━━━━━ SOURCE DATA

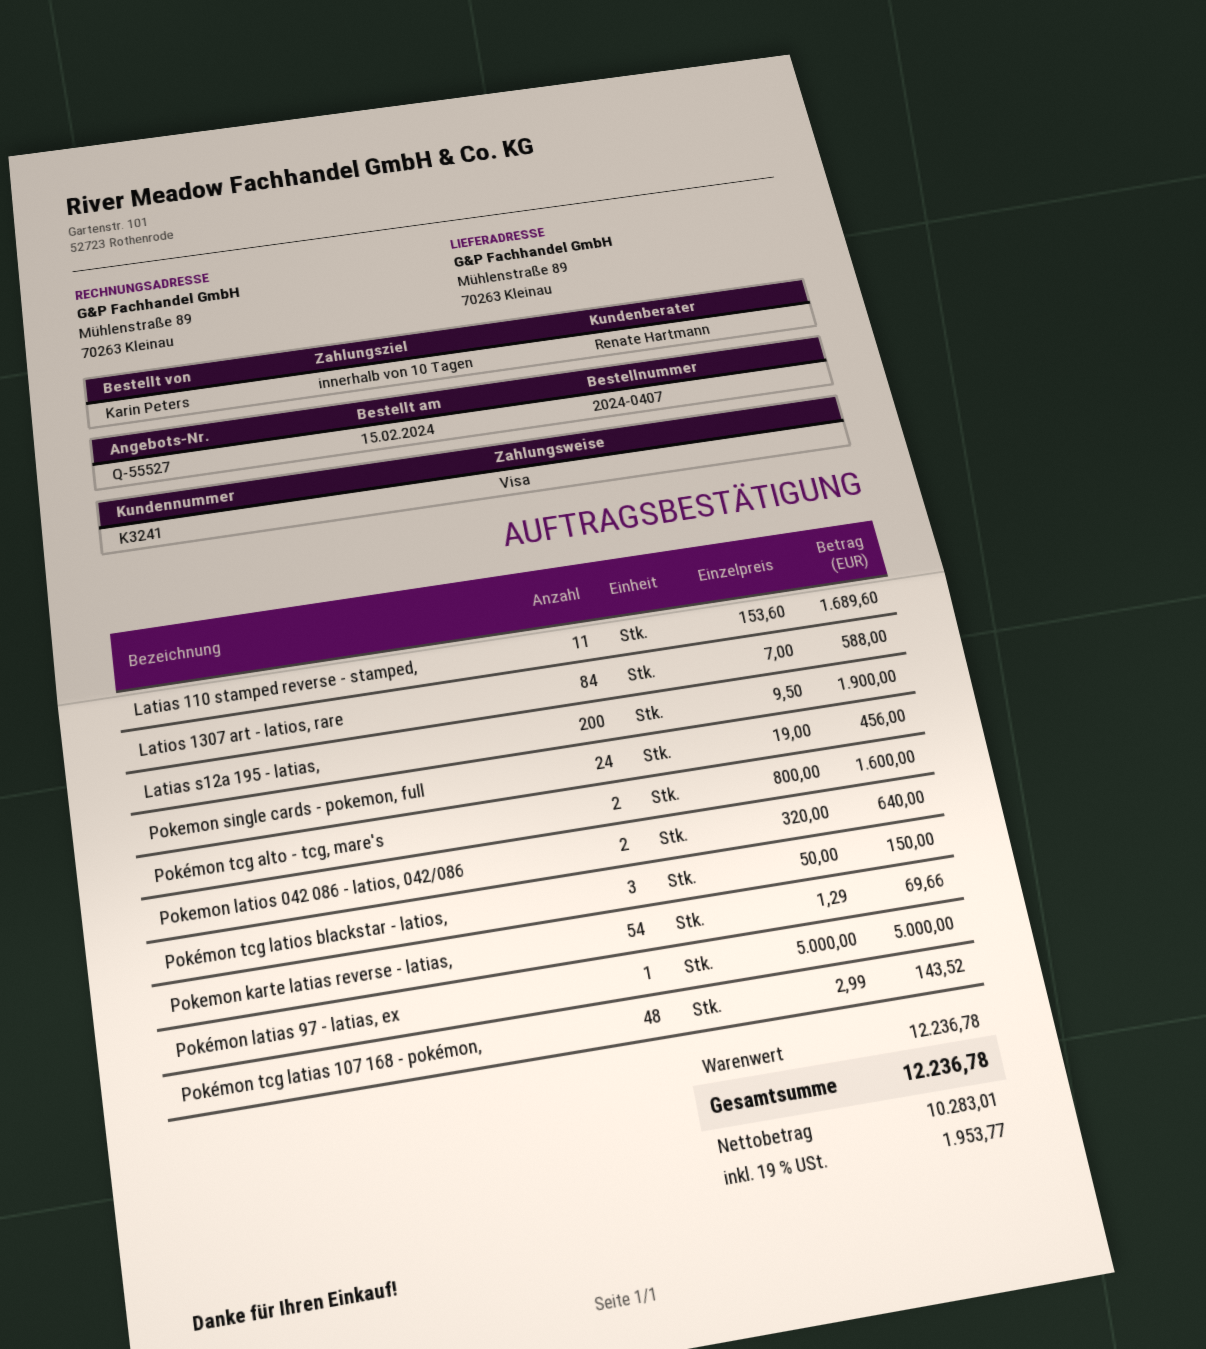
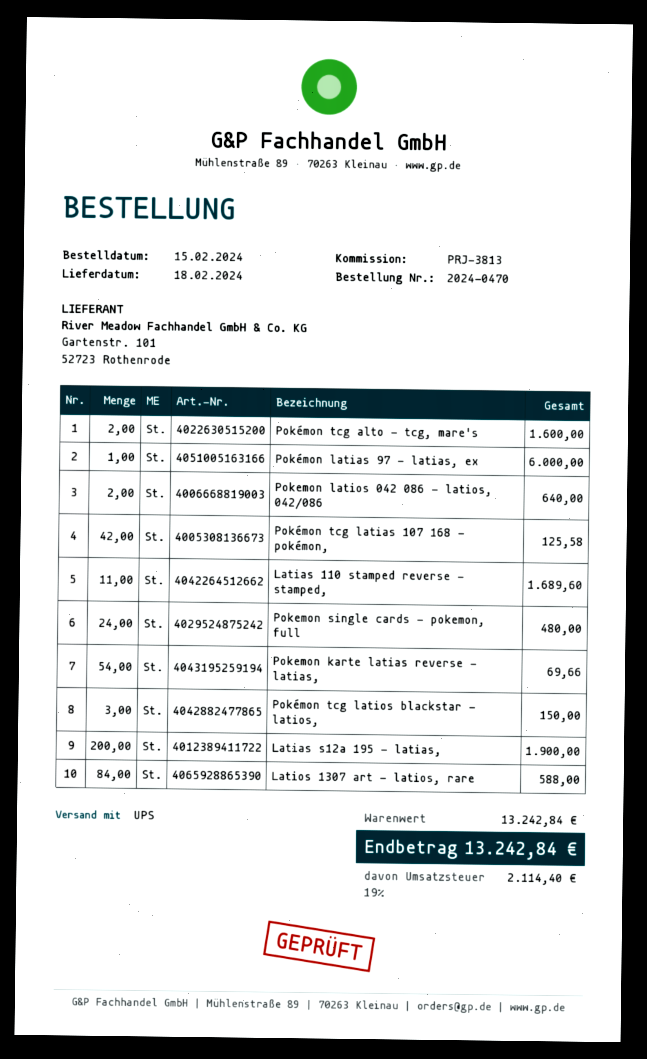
order number: 2024-0407 -> 2024-0470
Pokemon single cards - pokemon, full: 24 for 456.00 -> 24 for 480.00
Pokémon latias 97 - latias, ex: 1 for 5000.00 -> 1 for 6000.00
Pokémon tcg latias 107 168 - pokémon,: 48 for 143.52 -> 42 for 125.58
subtotal: 12236.78 -> 13242.84
tax: 19% = 1953.77 -> 19% = 2114.40
total: 12236.78 -> 13242.84

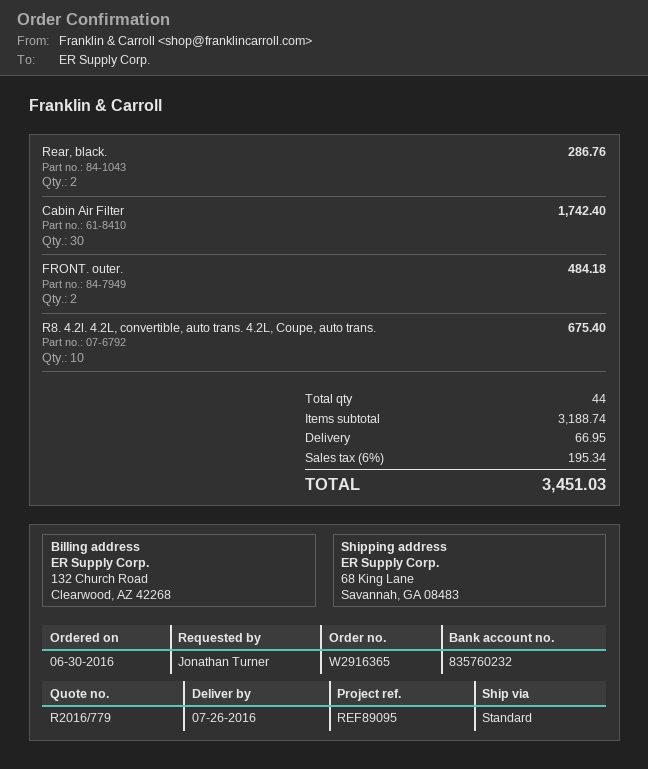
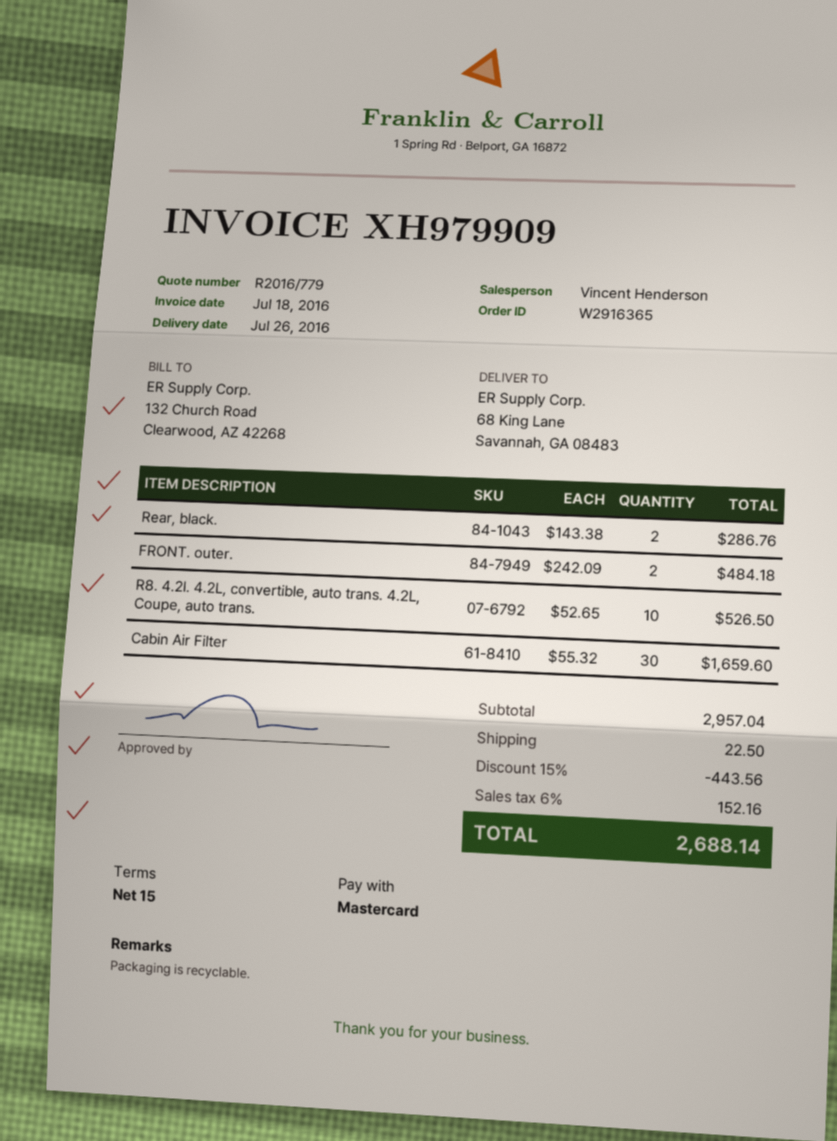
Cabin Air Filter: 30 for 1742.40 -> 30 for 1659.60
R8. 4.2l. 4.2L, convertible, auto trans. 4.2L, Coupe, auto trans.: 10 for 675.40 -> 10 for 526.50
subtotal: 3188.74 -> 2957.04
discount: none -> 15% = 443.56
shipping: 66.95 -> 22.50
tax: 6% = 195.34 -> 6% = 152.16
total: 3451.03 -> 2688.14

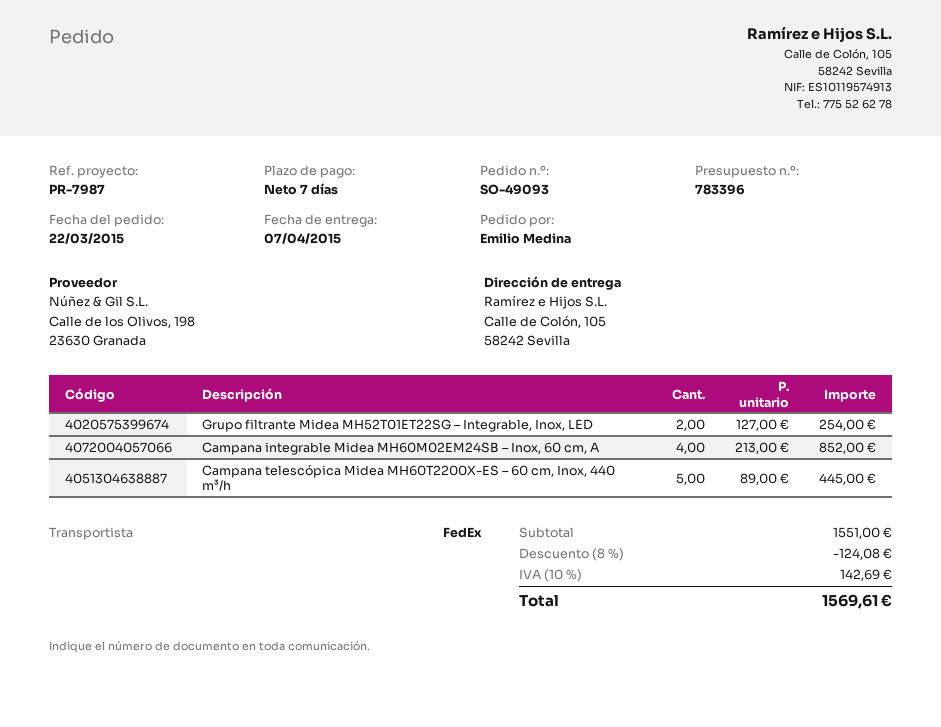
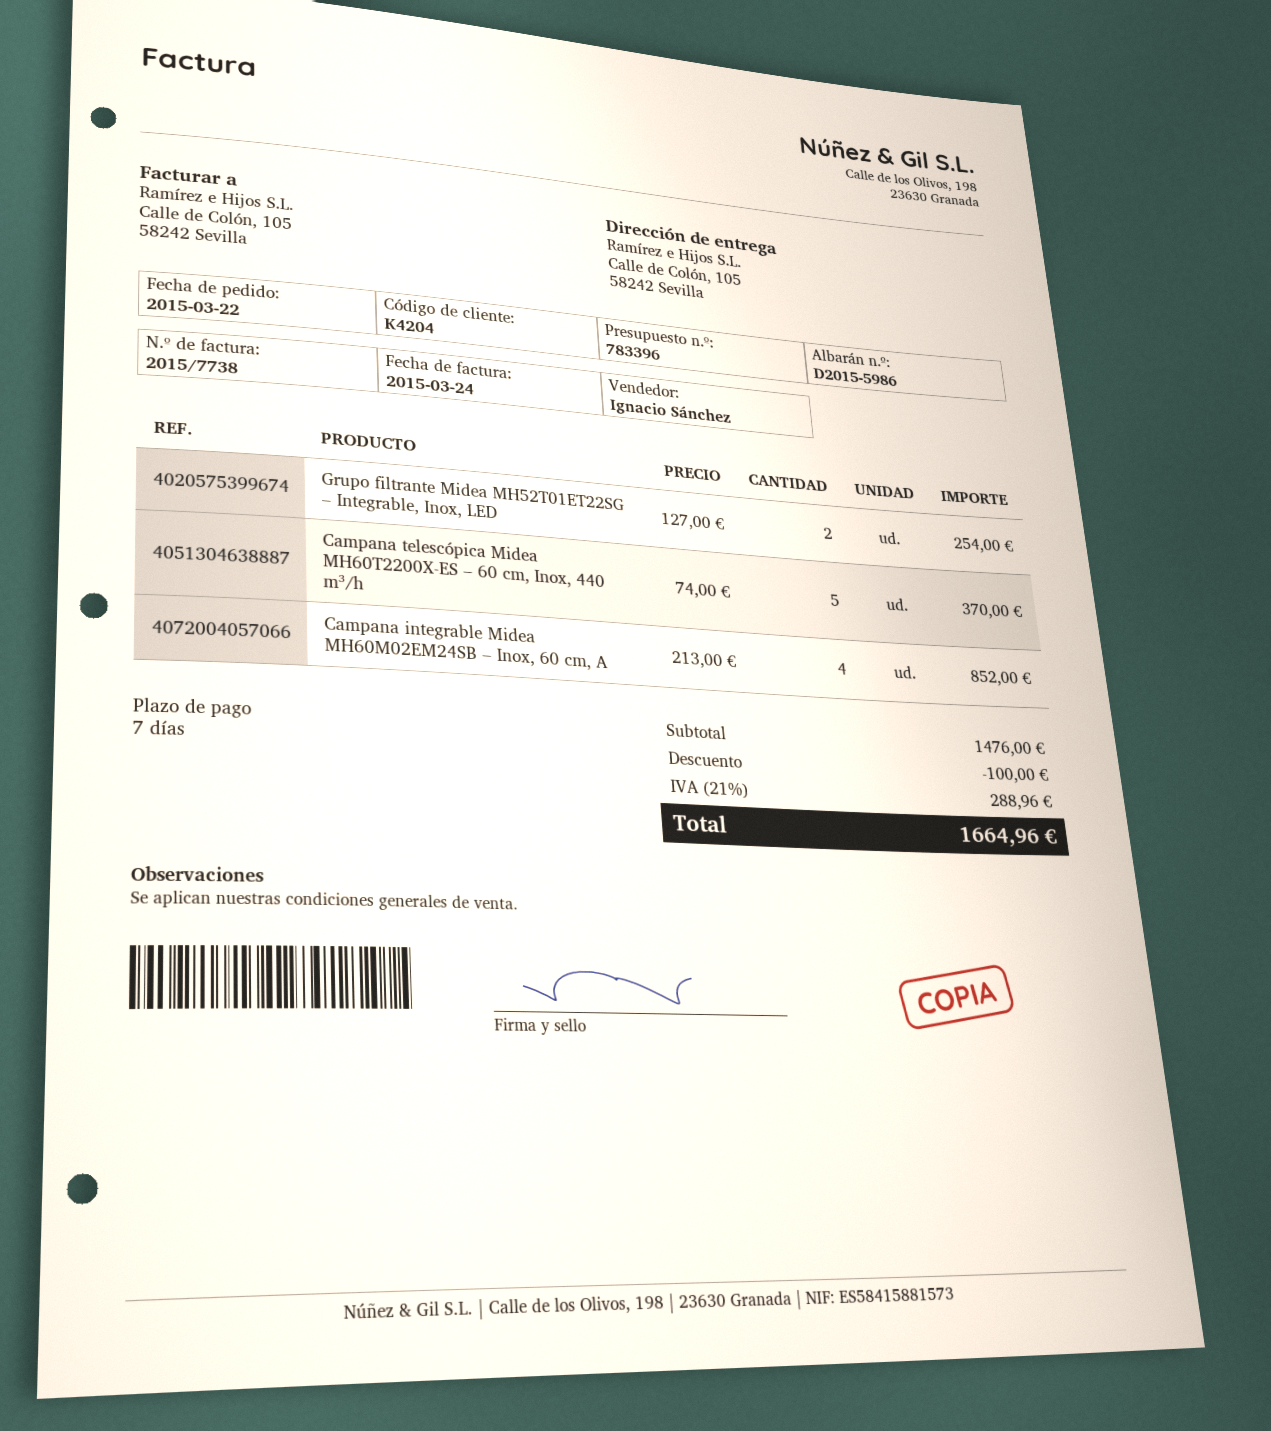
Campana telescópica Midea MH60T2200X-ES – 60 cm, Inox, 440 m³/h: 5 x 89.00 = 445.00 -> 5 x 74.00 = 370.00
subtotal: 1551.00 -> 1476.00
discount: 124.08 -> 100.00
tax: 10% = 142.69 -> 21% = 288.96
total: 1569.61 -> 1664.96

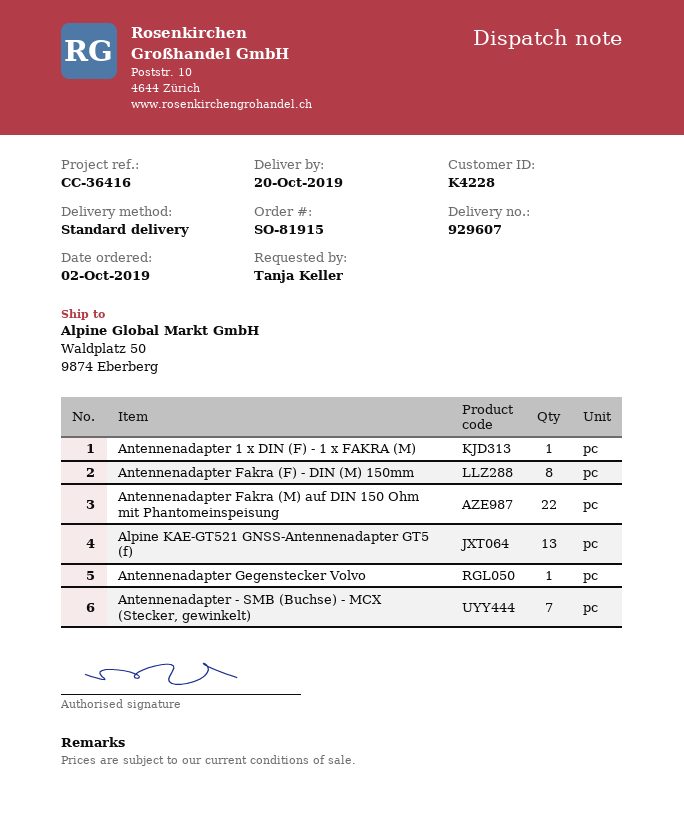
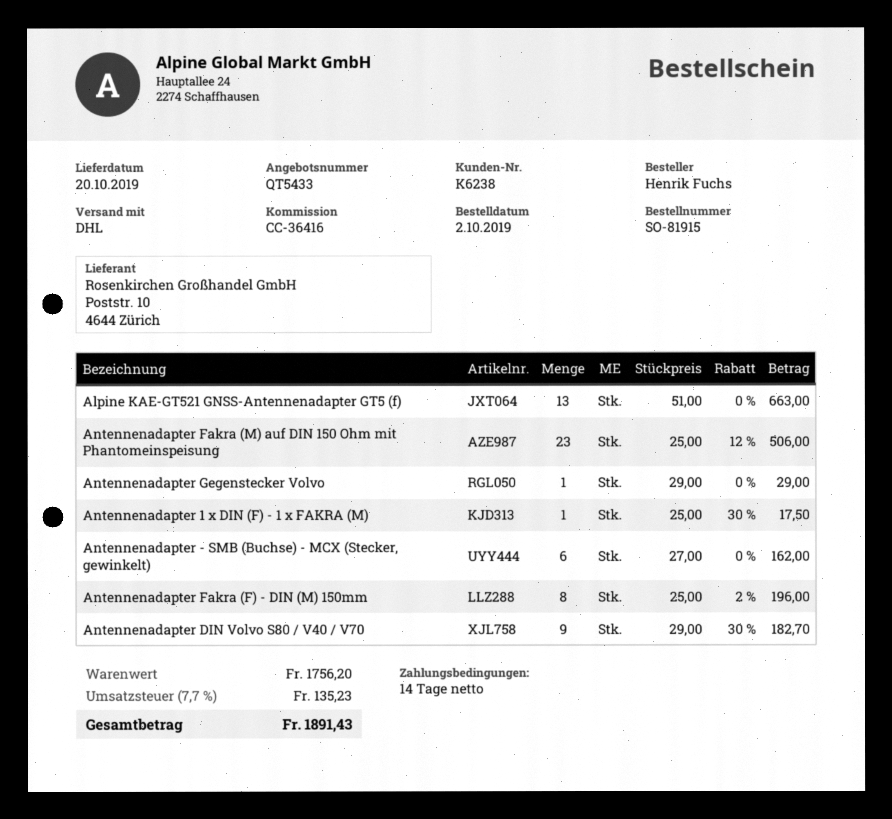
customer number: K4228 -> K6238
ordered by: Tanja Keller -> Henrik Fuchs
shipping method: standard -> DHL
Antennenadapter Fakra (M) auf DIN 150 Ohm mit Phantomeinspeisung: 22 -> 23
Antennenadapter - SMB (Buchse) - MCX (Stecker, gewinkelt): 7 -> 6
Antennenadapter DIN Volvo S80 / V40 / V70: none -> 9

━━━━━━━━━━

Above are the records. Copy only the lines from the one with "Campana telescópica Midea" through the one with "ordered by: Tanja Keller -> Henrik Fuchs", exactly, with no pictures.

Campana telescópica Midea MH60T2200X-ES – 60 cm, Inox, 440 m³/h: 5 x 89.00 = 445.00 -> 5 x 74.00 = 370.00
subtotal: 1551.00 -> 1476.00
discount: 124.08 -> 100.00
tax: 10% = 142.69 -> 21% = 288.96
total: 1569.61 -> 1664.96

customer number: K4228 -> K6238
ordered by: Tanja Keller -> Henrik Fuchs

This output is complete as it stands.